Records for the exercise:
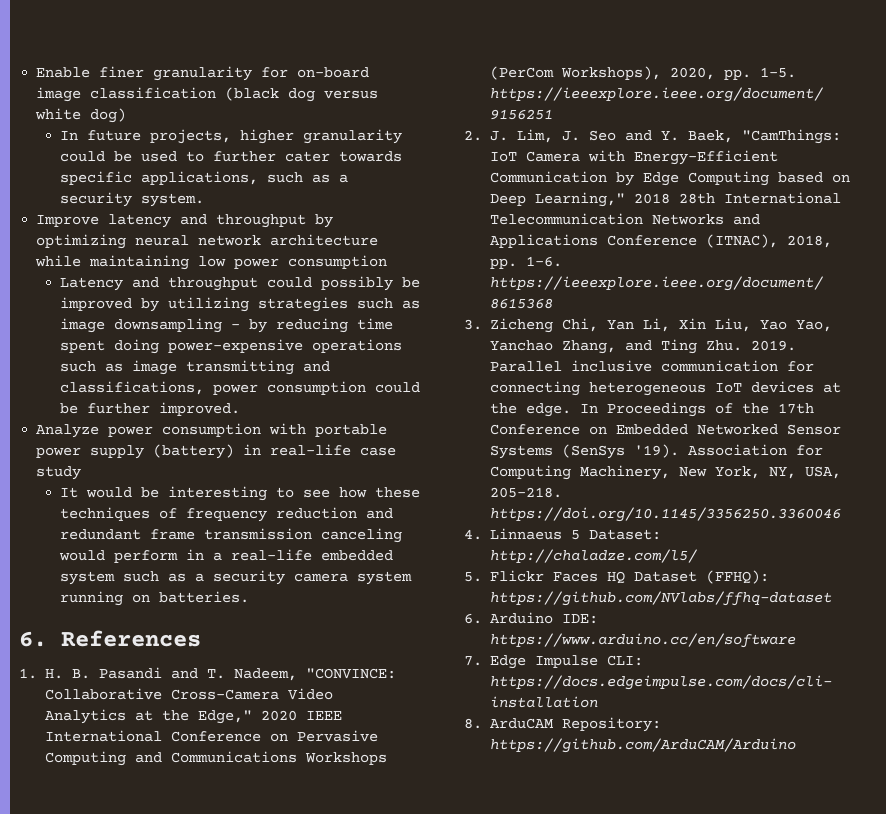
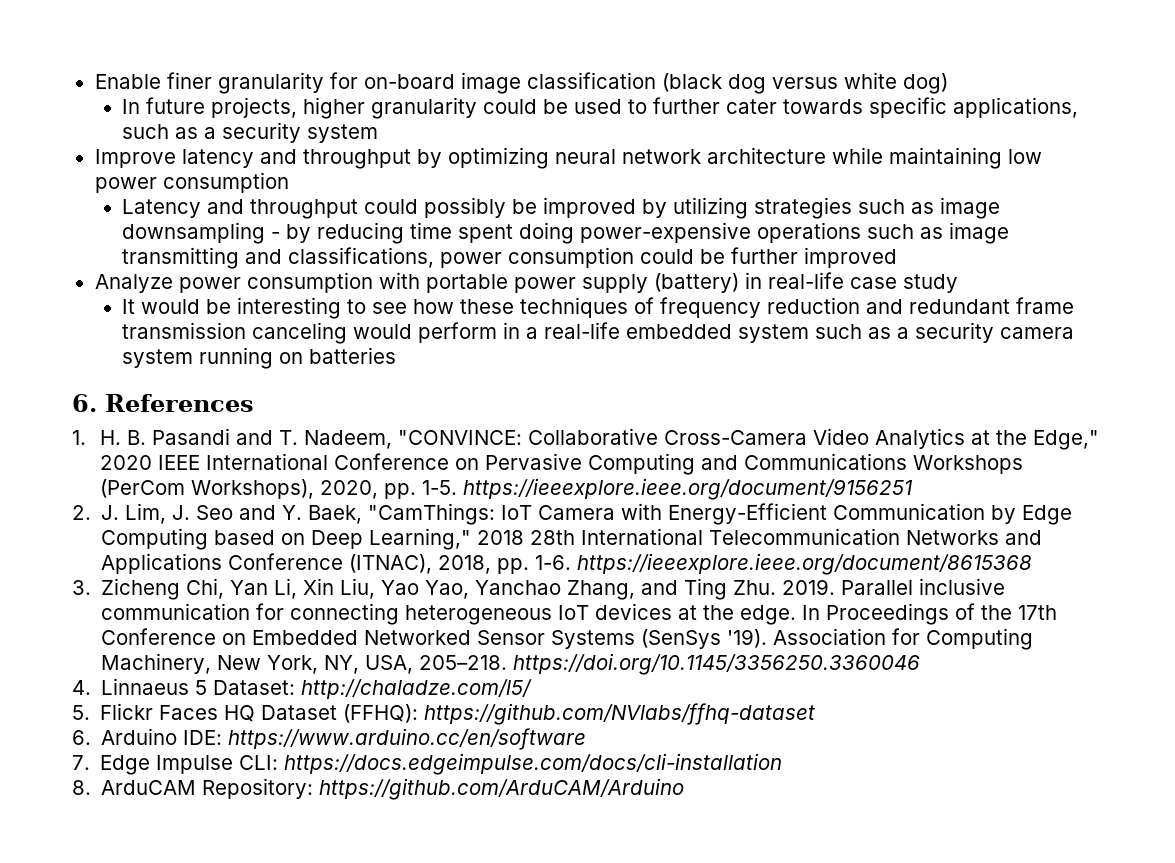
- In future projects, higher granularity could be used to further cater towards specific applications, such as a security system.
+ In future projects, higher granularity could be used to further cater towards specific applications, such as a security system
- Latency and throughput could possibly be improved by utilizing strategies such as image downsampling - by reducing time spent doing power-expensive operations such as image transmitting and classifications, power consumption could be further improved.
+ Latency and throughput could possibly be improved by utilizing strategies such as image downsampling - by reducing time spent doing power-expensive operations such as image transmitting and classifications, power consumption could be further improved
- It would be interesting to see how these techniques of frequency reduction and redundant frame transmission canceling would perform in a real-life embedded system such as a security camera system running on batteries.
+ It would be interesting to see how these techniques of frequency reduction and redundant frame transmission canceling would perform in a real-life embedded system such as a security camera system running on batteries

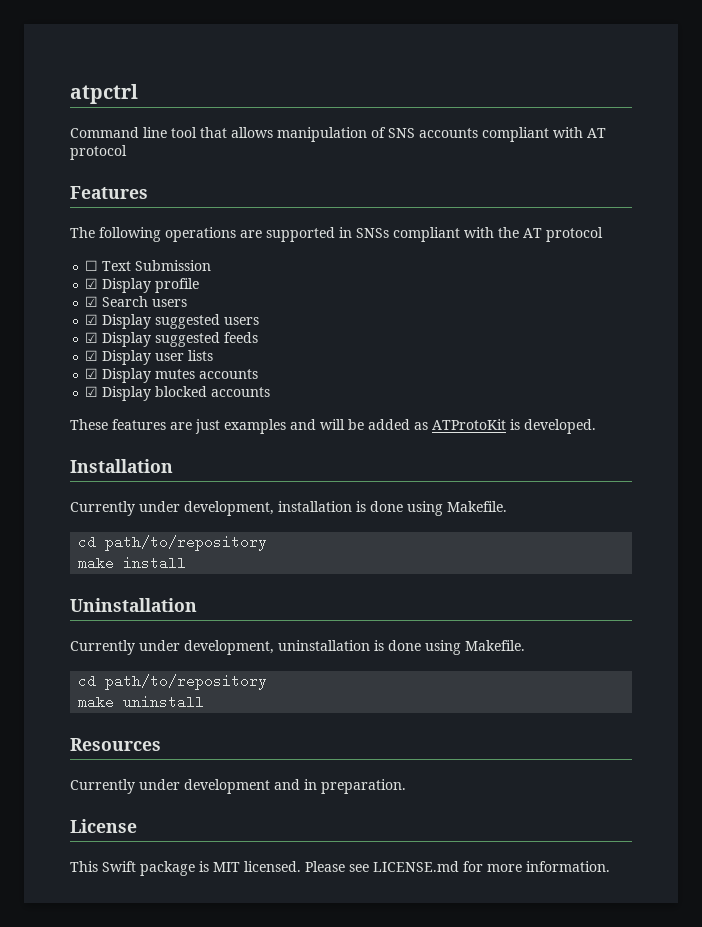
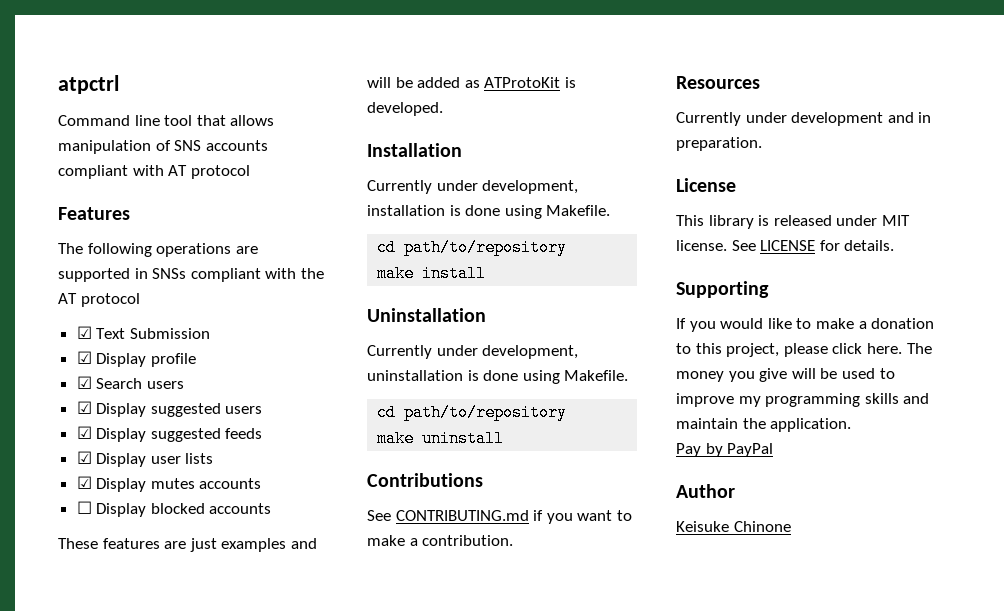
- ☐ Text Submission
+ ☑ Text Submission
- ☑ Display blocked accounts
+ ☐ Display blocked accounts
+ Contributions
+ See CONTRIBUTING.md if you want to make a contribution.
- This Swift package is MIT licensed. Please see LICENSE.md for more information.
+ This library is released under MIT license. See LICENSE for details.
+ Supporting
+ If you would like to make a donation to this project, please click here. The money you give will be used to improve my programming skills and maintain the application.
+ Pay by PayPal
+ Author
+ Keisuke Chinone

Work to complete:
Reproduce the entire listing exactly, but omit any pictures.

Answer below:
- In future projects, higher granularity could be used to further cater towards specific applications, such as a security system.
+ In future projects, higher granularity could be used to further cater towards specific applications, such as a security system
- Latency and throughput could possibly be improved by utilizing strategies such as image downsampling - by reducing time spent doing power-expensive operations such as image transmitting and classifications, power consumption could be further improved.
+ Latency and throughput could possibly be improved by utilizing strategies such as image downsampling - by reducing time spent doing power-expensive operations such as image transmitting and classifications, power consumption could be further improved
- It would be interesting to see how these techniques of frequency reduction and redundant frame transmission canceling would perform in a real-life embedded system such as a security camera system running on batteries.
+ It would be interesting to see how these techniques of frequency reduction and redundant frame transmission canceling would perform in a real-life embedded system such as a security camera system running on batteries

- ☐ Text Submission
+ ☑ Text Submission
- ☑ Display blocked accounts
+ ☐ Display blocked accounts
+ Contributions
+ See CONTRIBUTING.md if you want to make a contribution.
- This Swift package is MIT licensed. Please see LICENSE.md for more information.
+ This library is released under MIT license. See LICENSE for details.
+ Supporting
+ If you would like to make a donation to this project, please click here. The money you give will be used to improve my programming skills and maintain the application.
+ Pay by PayPal
+ Author
+ Keisuke Chinone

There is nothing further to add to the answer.